**Task instructions:** What lines of the data hold the string "span"? Pull each one out.

**Dataset records:**
= = =

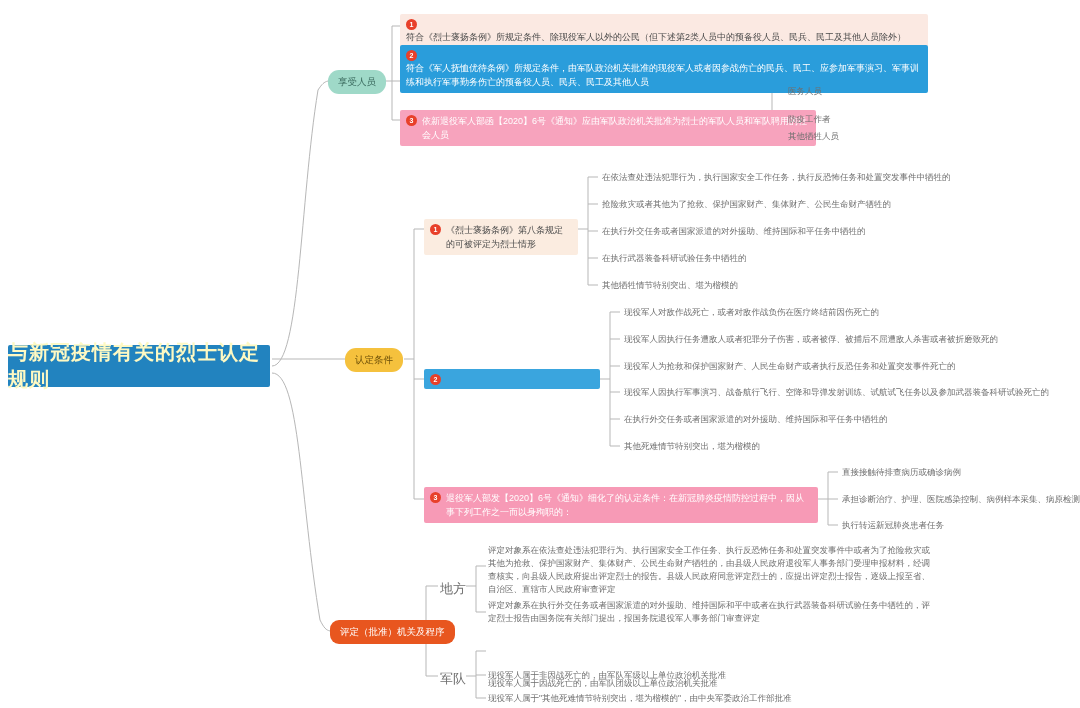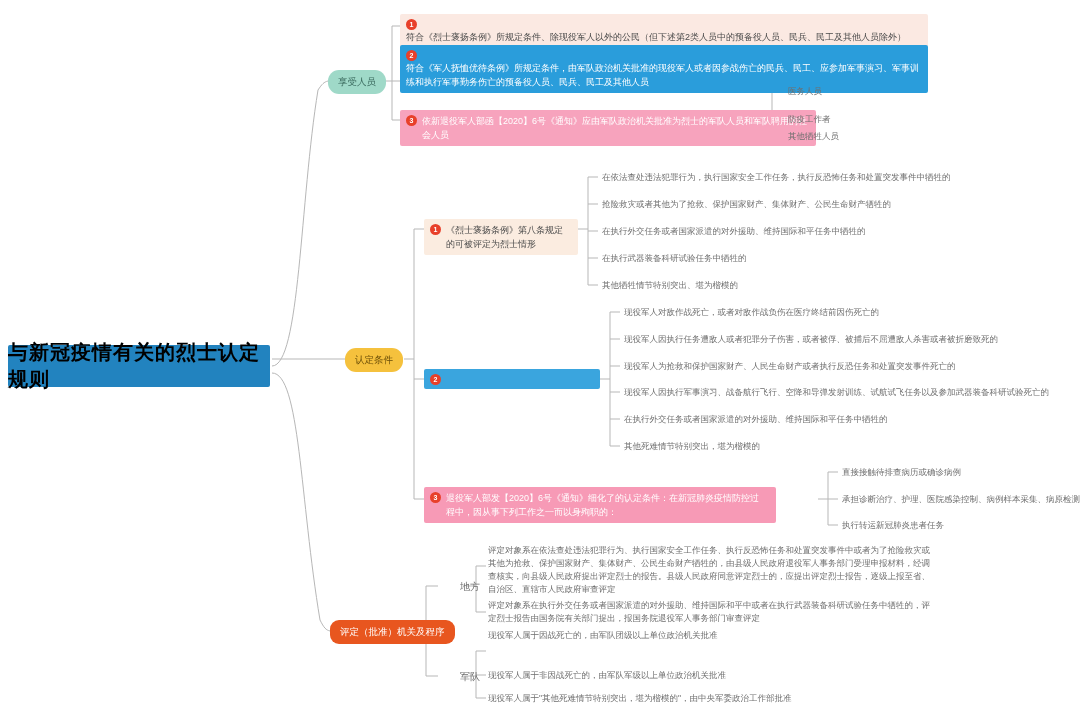--- a/index.html
+++ b/index.html
@@ -20,7 +20,7 @@
     left: 8px; top: 345px;
     width: 262px; height: 42px;
     background: #2283bf;
-    color: #000000;
+    color: #fef9c3;
     font-size: 20px;
     font-weight: bold;
     letter-spacing: 1px;

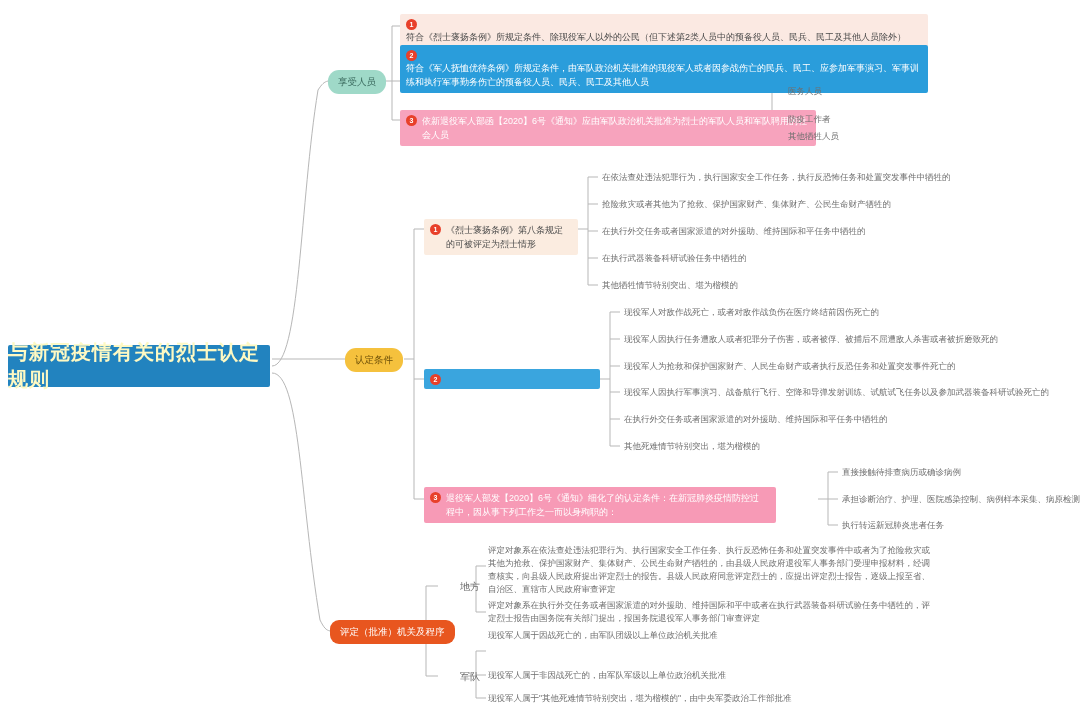--- a/index.html
+++ b/index.html
@@ -178,7 +178,7 @@
   <div class="node leaf" style="left:624px; top:413px;">在执行外交任务或者国家派遣的对外援助、维持国际和平任务中牺牲的</div>
   <div class="node leaf" style="left:624px; top:440px;">其他死难情节特别突出，堪为楷模的</div>
 
-  <div class="node tbox box-rose" style="left:424px; top:487px; width:352px;">
+  <div class="node tbox box-rose" style="left:424px; top:487px; width:394px;">
     <span class="num">3</span>
     <span class="txt">退役军人部发【2020】6号《通知》细化了的认定条件：在新冠肺炎疫情防控过程中，因从事下列工作之一而以身殉职的：</span>
   </div>

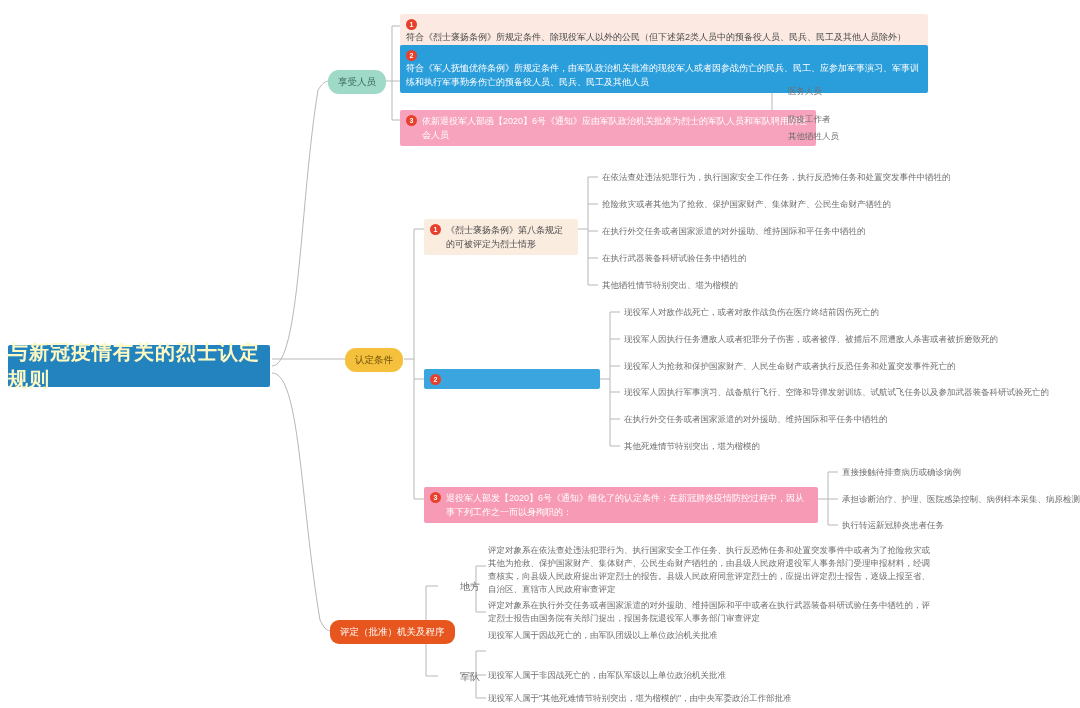--- a/index.html
+++ b/index.html
@@ -85,9 +85,8 @@
     white-space: normal;
   }
   .subpill {
-    font-size: 10px;
+    font-size: 13px;
     color: #6f6f6f;
-    margin-left: 20px;
   }
 </style>
 </head>

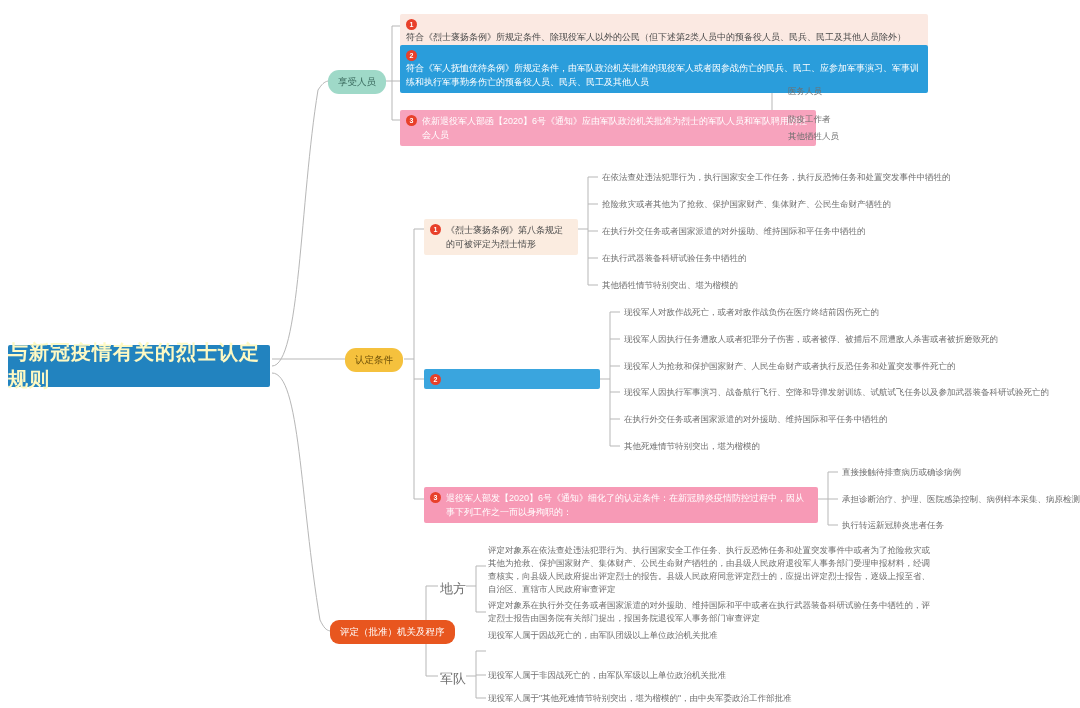--- a/index.html
+++ b/index.html
@@ -192,7 +192,7 @@
   <div class="node leaf-wrap" style="left:488px; top:599px; width:450px;">评定对象系在执行外交任务或者国家派遣的对外援助、维持国际和平中或者在执行武器装备科研试验任务中牺牲的，评定烈士报告由国务院有关部门提出，报国务院退役军人事务部门审查评定</div>
 
   <div class="node subpill" style="left:440px; top:670px;">军队</div>
-  <div class="node leaf" style="left:488px; top:629px;">现役军人属于因战死亡的，由军队团级以上单位政治机关批准</div>
+  <div class="node leaf" style="left:488px; top:677px;">现役军人属于因战死亡的，由军队团级以上单位政治机关批准</div>
   <div class="node leaf" style="left:488px; top:669px;">现役军人属于非因战死亡的，由军队军级以上单位政治机关批准</div>
   <div class="node leaf" style="left:488px; top:692px;">现役军人属于"其他死难情节特别突出，堪为楷模的"，由中央军委政治工作部批准</div>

= = =

**Task answer:**
     <span class="num">3</span>
     <span class="txt">退役军人部发【2020】6号《通知》细化了的认定条件：在新冠肺炎疫情防控过程中，因从事下列工作之一而以身殉职的：</span>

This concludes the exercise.